Não sei que mais possa dizer sobre The Last Guardian que ainda não tenha sido dito. Principalmente depois do genial artigo do nosso Ricardo Correia para o Observador, não sei que mais possa dizer que de alguma forma acrescente algo ao seu texto.

Mas a minha cabeça não consegue pensar noutra coisa. Não consigo deixar de querer ir a correr para casa e partilhar o meu tempo com Trico. Ver o seu olhar curioso e a forma como interage com a personagem que encarno.

Estou a adiantar-me, como sempre acontece quando quero falar sobre algo. Quero falar sobre The Last Guardian porque esperei por este jogo quase 11 anos da minha vida. Desde que, em 2001 joguei Ico, um dos primeiros jogos que adquiri para a minha muita amada PlayStation 2, vivi com ansiedade a chegada de mais um jogo de Fumido Ueda. Ico é uma obra-prima intemporal e a forma como Fumido Ueda dá vida ao verdadeiro Amor sem pronunciar qualquer palavra que para nós seja inteligível é algo de absolutamente mágico. Quando em 2006 joguei Shadow of the Colossus, a minha visão sobre aquilo que verdadeiramente poderiam ser os videojogos, ficou para sempre alterada. Com este jogo, foi provado para todos, que os Poemas podem ser passados para frames e controlados por um comando. Os poemas podem ser jogados. No final desta aventura que mudou a minha vida, aguardei pacientemente por mais um jogo daquela que todos conhecemos como: Team Ico.
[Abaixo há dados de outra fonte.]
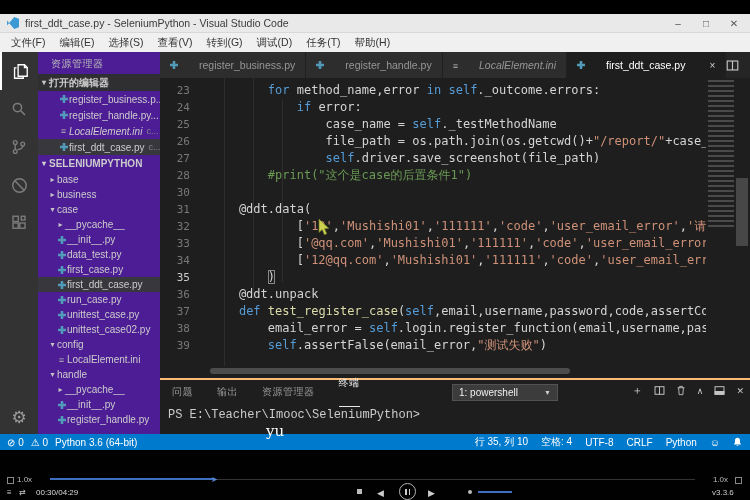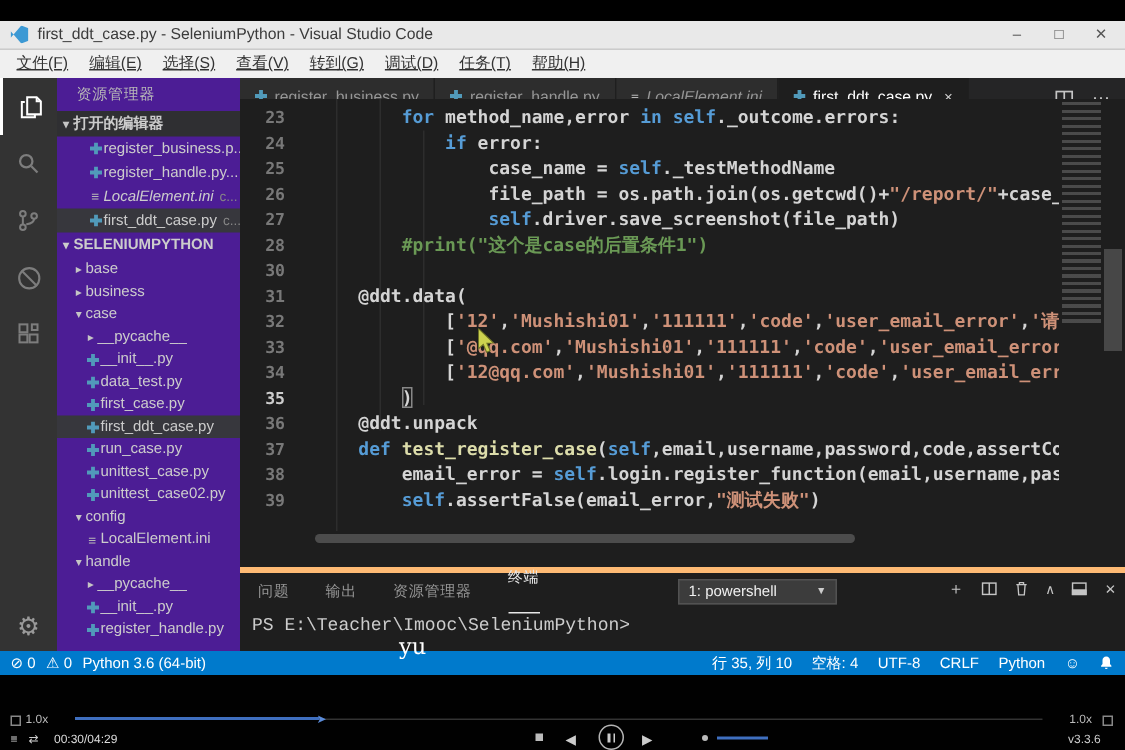--- a/index.html
+++ b/index.html
@@ -16,7 +16,7 @@
   .win-btn{width:28px;text-align:center;color:#555;font-size:10px;line-height:19px;}
   .menubar{position:absolute;top:33px;left:0;width:750px;height:19px;background:#f0f0f0;
            display:flex;align-items:center;padding-left:4px;box-sizing:border-box;}
-  .menu-item{font-size:10.5px;color:#333;padding:0 7px;line-height:19px;text-decoration:underline;}
+  .menu-item{font-size:10.5px;color:#333;padding:0 7px;line-height:19px;}
 
   
   .workbench{position:absolute;top:52px;left:0;width:750px;height:382px;background:#1e1e1e;}

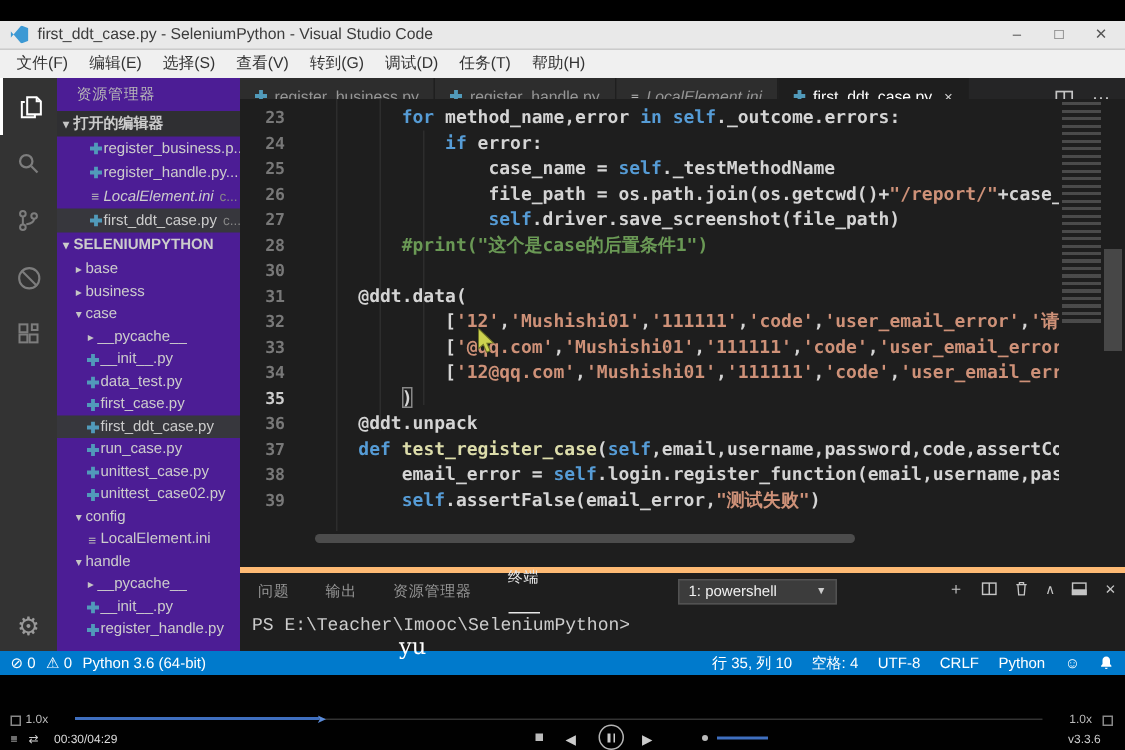--- a/index.html
+++ b/index.html
@@ -46,7 +46,7 @@
   
   .tabsbar{position:absolute;left:160px;top:52px;width:590px;height:26px;background:#252526;
            display:flex;align-items:stretch;}
-  .tab{display:flex;align-items:center;gap:5px;padding:0 10px;background:#2d2d2d;
+  .tab{display:flex;align-items:center;gap:21px;padding:0 10px;background:#2d2d2d;
        border-right:1px solid #1f1f1f;font-size:10.5px;color:#969696;white-space:nowrap;}
   .tab.active{background:#1e1e1e;color:#ffffff;}
   .tab .close{margin-left:3px;color:#d0d0d0;font-size:10px;}

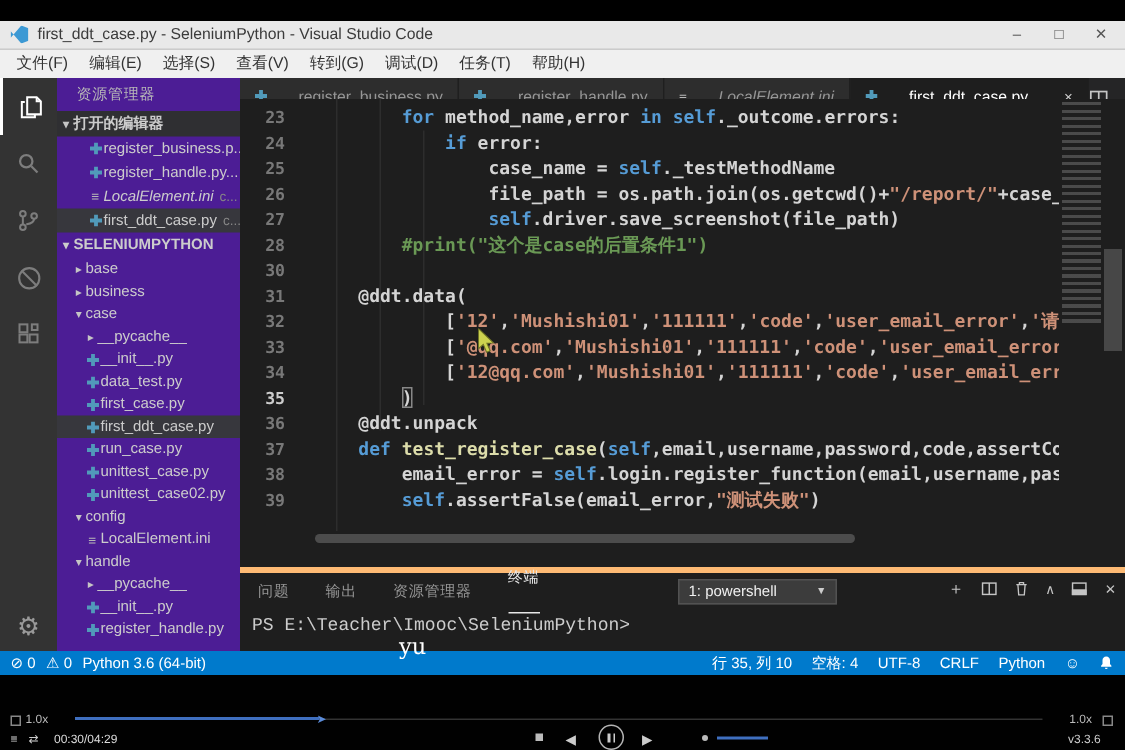--- a/index.html
+++ b/index.html
@@ -53,7 +53,7 @@
   .tab-actions{margin-left:auto;display:flex;align-items:center;gap:12px;padding-right:10px;color:#c5c5c5;}
 
   
-  .editor{position:absolute;left:160px;top:66px;width:590px;height:300px;background:#1e1e1e;overflow:hidden;font-weight:bold;}
+  .editor{position:absolute;left:160px;top:78px;width:590px;height:300px;background:#1e1e1e;overflow:hidden;}
   .code{position:absolute;left:0;top:4px;width:100%;}
   .code-line{height:17px;line-height:17px;white-space:pre;font-family:"DejaVu Sans Mono",monospace;font-size:12px;}
   .ln{display:inline-block;width:30px;text-align:right;margin-right:20px;color:#787878;

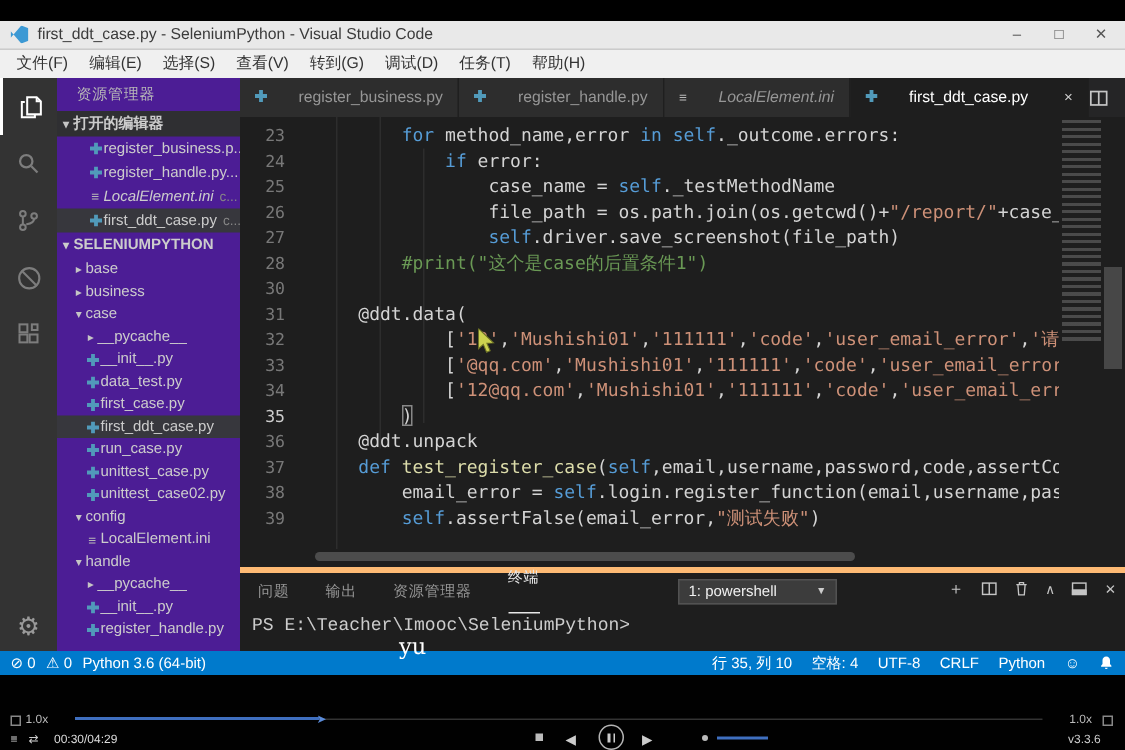--- a/index.html
+++ b/index.html
@@ -70,7 +70,7 @@
 
   
   .panel{position:absolute;left:160px;top:378px;width:590px;height:56px;background:#1e1e1e;
-         border-top:4px solid #fdba74;box-sizing:border-box;}
+         border-top:2px solid #fdba74;box-sizing:border-box;}
   .panel-tabs{display:flex;align-items:center;height:23px;padding-left:12px;gap:24px;}
   .panel-tab{font-size:10px;color:#969696;letter-spacing:.5px;}
   .panel-tab.active{color:#e7e7e7;border-bottom:1px solid #e7e7e7;padding-bottom:16px;}

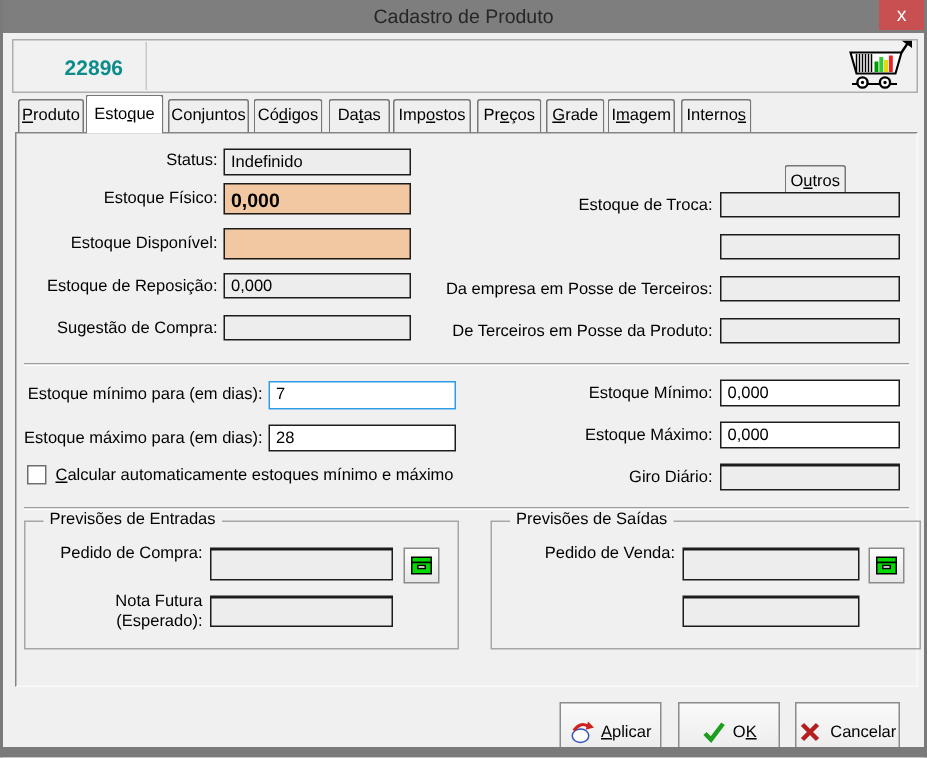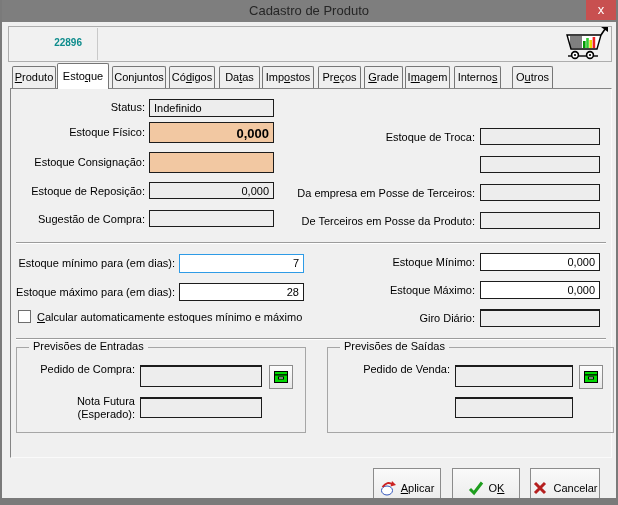--- a/index.html
+++ b/index.html
@@ -12,7 +12,7 @@
              font-size:13px;text-align:center;line-height:19px;cursor:pointer;}
   
   .header-panel{position:absolute;left:6px;top:26px;width:604px;height:36px;background:#F1F1F1;border:1px solid #ADADAD;box-sizing:border-box;z-index:2;}
-  .product-code{position:absolute;left:18px;top:37px;width:62px;text-align:right;font-size:10px;font-weight:bold;color:#0E8C8C;z-index:3;}
+  .product-code{position:absolute;left:18px;top:37px;width:62px;text-align:right;font-size:14px;font-weight:bold;color:#0E8C8C;z-index:3;}
   .header-divider{position:absolute;left:95px;top:28px;width:1px;height:32px;background:#C9C9C9;z-index:3;}
   .cart{position:absolute;left:560px;top:27px;z-index:3;}
   

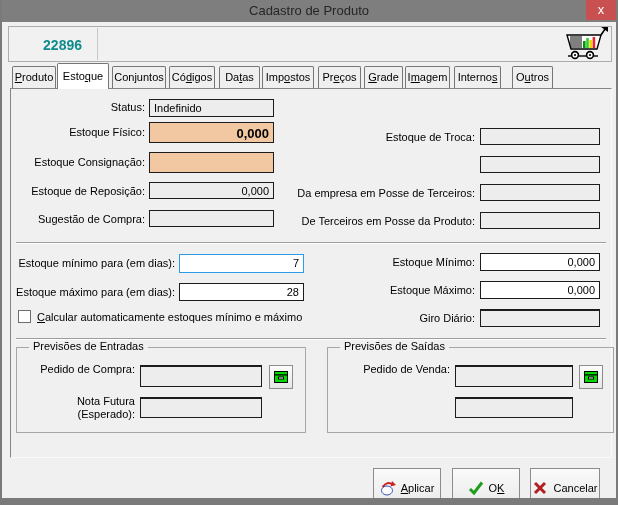--- a/index.html
+++ b/index.html
@@ -88,7 +88,7 @@
       <div class="tab" style="left: 362px; width: 39px;"><span class="u">G</span>rade</div>
       <div class="tab" style="left: 403px; width: 45px;">I<span class="u">m</span>agem</div>
       <div class="tab" style="left: 452px; width: 47px;">Interno<span class="u">s</span></div>
-      <div class="tab" style="left: 510px; width: 41px;">O<span class="u">u</span>tros</div>
+      <div class="tab" style="left: 521px; width: 41px; margin-top: 44px;">O<span class="u">u</span>tros</div>
     </div>
 
   <div class="main-panel"></div>

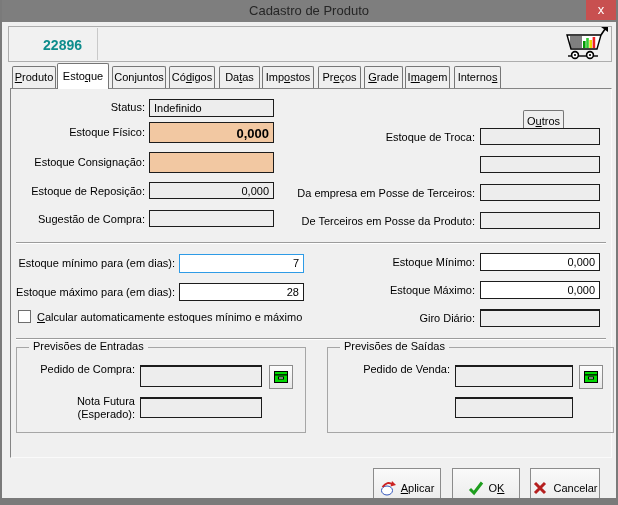--- a/index.html
+++ b/index.html
@@ -29,7 +29,7 @@
          padding:2px 4px 0 4px;z-index:2;overflow:hidden;white-space:nowrap;}
   .field.white{background:#FFFFFF;}
   .field.orange{background:#F2C8A2;}
-  .field.right{text-align:right;}
+  .field.right{}
   .field.big{font-size:13px;font-weight:bold;padding-top:3px;}
   .field.focus{border-color:#2E9BE6;}
   .field.bevel{border-top-width:2px;}

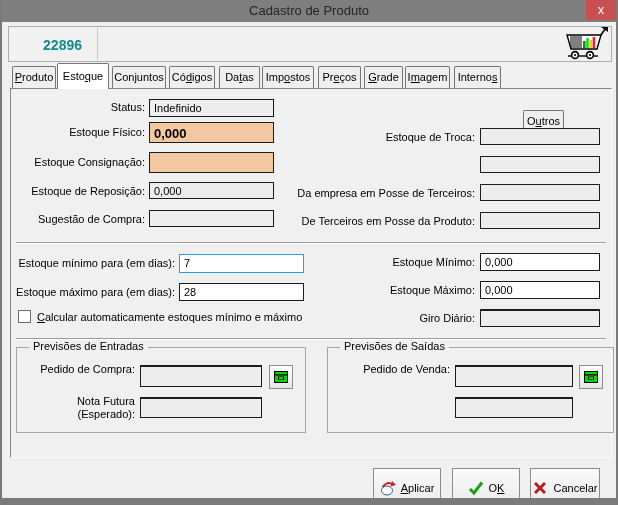--- a/index.html
+++ b/index.html
@@ -99,7 +99,7 @@
   <div class="lbl b" style="left:10px;top:126px;width:133px;">Estoque Físico:</div>
   <div class="field orange right big" style="left:147px;top:122px;width:125px;height:21px;">0,000</div>
 
-  <div class="lbl b" style="left:10px;top:156px;width:133px;">Estoque Consignação:</div>
+  <div class="lbl b" style="left:10px;top:156px;width:133px;">Estoque Disponível:</div>
   <div class="field orange right big" style="left:147px;top:152px;width:125px;height:21px;"></div>
 
   <div class="lbl" style="left:10px;top:185px;width:133px;">Estoque de Reposição:</div>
Desde o seu anúncio em 2009 até ao seu lançamento em 2016 decorreram sete anos. Sete longos anos. E finalmente chegou, quando todos acreditavam que jamais aconteceria. Chegou como um presente de Natal antecipado. Um jogo carregado de expectativa, já com 2 lados da barreira de “reviewers” prontos a defender o seu lado e a atacar o outro. Uns prontos a Amar a qualquer preço e outros prontos a atacar e sobrevalorizar os seus erros técnicos. Erros esses que foram bem visíveis desde que a sua demo foi lançada. Quando olhámos a demo, foi visível que este jogo foi pensado para a PS3 e depois convertido. Os problemas de framerate e câmara foram de imediato bastante salientes e nunca chegaram a ser corrigidos.

Mas nunca ninguém jogou Ico ou Shadow of the Colossus pelo prodígio técnico ou qualidade de controlo de comandos. Nunca foram os gráficos, jogabilidade ou realismo de cenários que nos fez aguardar anos por um jogo de Fumido Ueda.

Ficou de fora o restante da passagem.